*To do*: Extract the run of lines that starts at the top of the records below and ends at the line with "position:relative; height:190px; margin-top:26px;", keeping both ends and excluding pictures.

::: Information

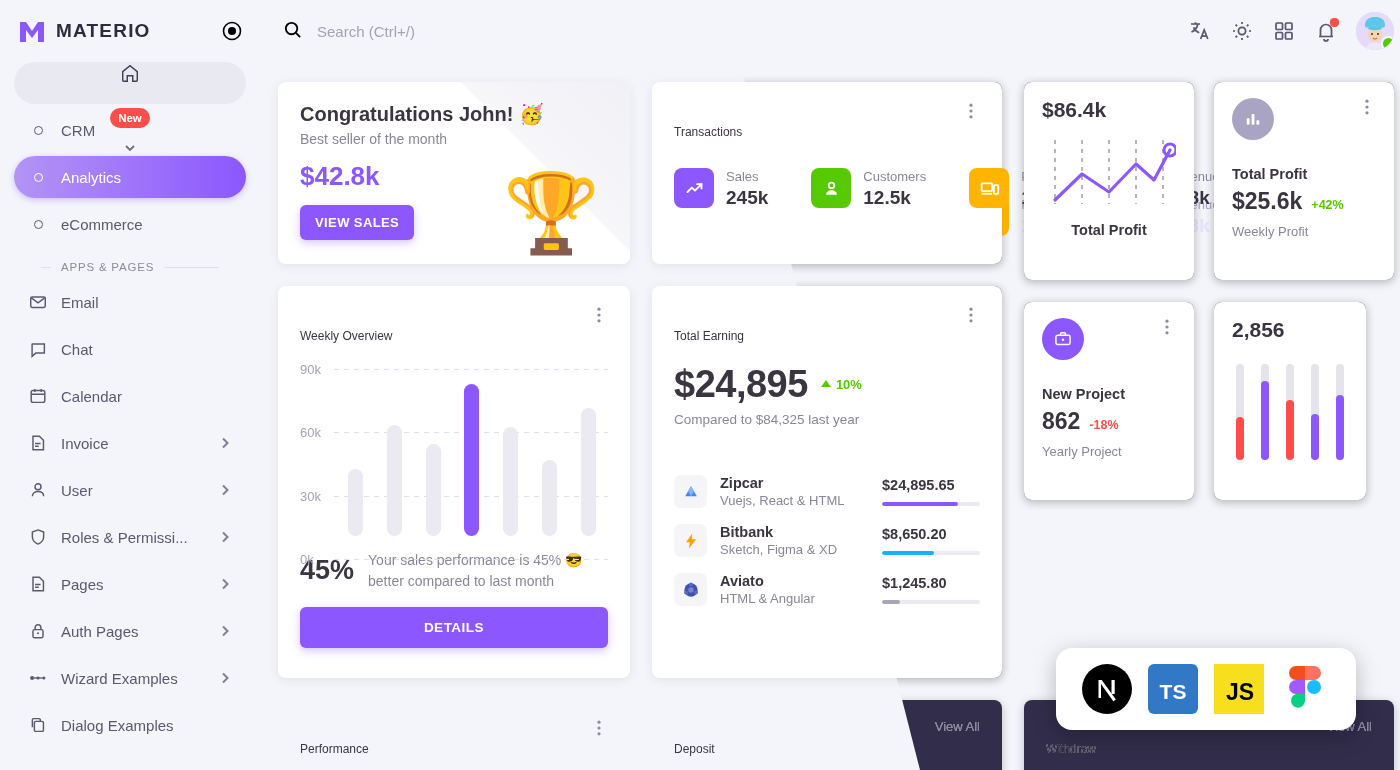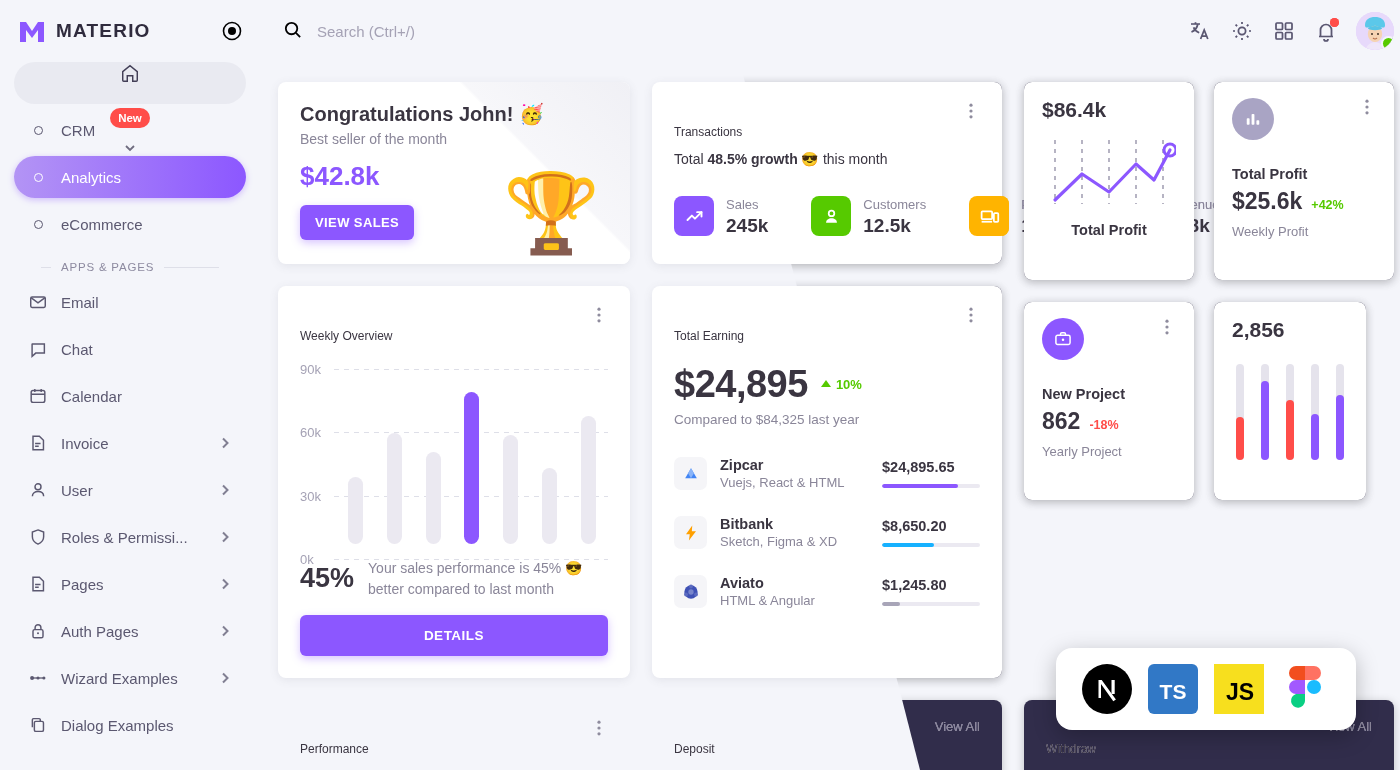--- a/index.html
+++ b/index.html
@@ -126,21 +126,21 @@
   .trans .stats { display:flex; gap:43px; margin-top:28px; }
   .stat { display:flex; align-items:center; gap:12px; }
   .stat .tile {
     width:40px; height:40px; border-radius:8px; flex:0 0 40px;
     display:flex; align-items:center; justify-content:center; color:#fff;
   }
   .stat .lbl { font-size:13px; color:#8a8699; }
   .stat .val { font-size:19px; font-weight:700; color:#3a3541; margin-top:2px; }
 
   
-  .weekly { height:392px; padding:20px 22px 22px; display:flex; flex-direction:column; }
+  .weekly { height:392px; padding:20px 22px 30px; display:flex; flex-direction:column; }
   .wk-chart { position:relative; height:190px; margin-top:26px; }
   .gl { position:absolute; left:34px; right:0; height:1px;
         background:repeating-linear-gradient(90deg,#dedfe8 0 5px,transparent 5px 10px); }
   .gl-lbl { position:absolute; left:0; font-size:13px; color:#a5a2b5; transform:translateY(-50%); }
   .bars { position:absolute; left:48px; right:12px; bottom:0; top:0; display:flex; align-items:flex-end; justify-content:space-between; }
   .bar { width:15px; border-radius:8px; background:#ebe9f1; }
   .bar.hi { background:#8c57ff; }
   .wk-foot { display:flex; align-items:center; gap:14px; margin-top:14px; }
   .wk-pct { font-size:27px; font-weight:700; color:#3a3541; }
   .wk-txt { font-size:14px; color:#8a8699; line-height:1.45; }
@@ -149,21 +149,21 @@
     font-size:13.5px; font-weight:700; letter-spacing:.5px;
     padding:13px 0; border-radius:6px; box-shadow:0 3px 8px rgba(140,87,255,.35);
   }
 
   
   .earning { height:392px; padding:20px 22px; }
   .earn-row1 { display:flex; align-items:center; gap:12px; margin-top:20px; }
   .earn-amt { font-size:38px; font-weight:700; color:#3a3541; letter-spacing:-.5px; }
   .earn-up { font-size:13px; font-weight:700; color:#56ca00; display:flex; align-items:center; gap:4px; }
   .earn-sub { font-size:13.5px; color:#8a8699; margin-top:6px; }
-  .earn-list { margin-top:30px; display:flex; flex-direction:column; gap:26px; }
+  .earn-list { margin-top:48px; display:flex; flex-direction:column; gap:16px; }
   .earn-item { display:flex; align-items:center; gap:13px; }
   .earn-logo {
     width:33px; height:33px; border-radius:7px; background:#f5f5f8; flex:0 0 33px;
     display:flex; align-items:center; justify-content:center;
   }
   .earn-name { font-size:14.5px; font-weight:700; color:#3a3541; }
   .earn-tech { font-size:13px; color:#8a8699; margin-top:2px; }
   .earn-right { margin-left:auto; width:98px; text-align:left; }
   .earn-price { font-size:14.5px; font-weight:700; color:#3a3541; }
   .prog { height:4px; border-radius:2px; background:#ebe9f1; margin-top:9px; overflow:hidden; }
@@ -533,21 +533,20 @@
           <div class="card-head">
             <span class="card-title">Transactions</span>
             <span class="kebab">
               <svg viewBox="0 0 18 18" width="18" height="18" fill="currentColor">
                     <circle cx="9" cy="3.2" r="1.6"></circle>
                     <circle cx="9" cy="9" r="1.6"></circle>
                     <circle cx="9" cy="14.8" r="1.6"></circle>
                   </svg>
             </span>
           </div>
-          <div class="growth"><span>Total </span><b>48.5% growth</b><span> 😎 this month</span></div>
           <div class="stats">
                 <div class="stat">
                   <span class="tile" style="background:#8c57ff">
                     <svg viewBox="0 0 24 24" width="21" height="21" fill="none" stroke="#fff" stroke-width="2.2" stroke-linecap="round" stroke-linejoin="round">
                       <path d="M4 16l5-5 3.5 3.5L20 7"></path>
                       <path d="M15 7h5v5"></path>
                     </svg>
                   </span>
                   <span><span class="lbl">Sales</span><div class="val">245k</div></span>
                 </div>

::::::

*Solution to this problem*:
--- a/index.html
+++ b/index.html
@@ -126,21 +126,21 @@
   .trans .stats { display:flex; gap:43px; margin-top:28px; }
   .stat { display:flex; align-items:center; gap:12px; }
   .stat .tile {
     width:40px; height:40px; border-radius:8px; flex:0 0 40px;
     display:flex; align-items:center; justify-content:center; color:#fff;
   }
   .stat .lbl { font-size:13px; color:#8a8699; }
   .stat .val { font-size:19px; font-weight:700; color:#3a3541; margin-top:2px; }
 
   
-  .weekly { height:392px; padding:20px 22px 22px; display:flex; flex-direction:column; }
+  .weekly { height:392px; padding:20px 22px 30px; display:flex; flex-direction:column; }
   .wk-chart { position:relative; height:190px; margin-top:26px; }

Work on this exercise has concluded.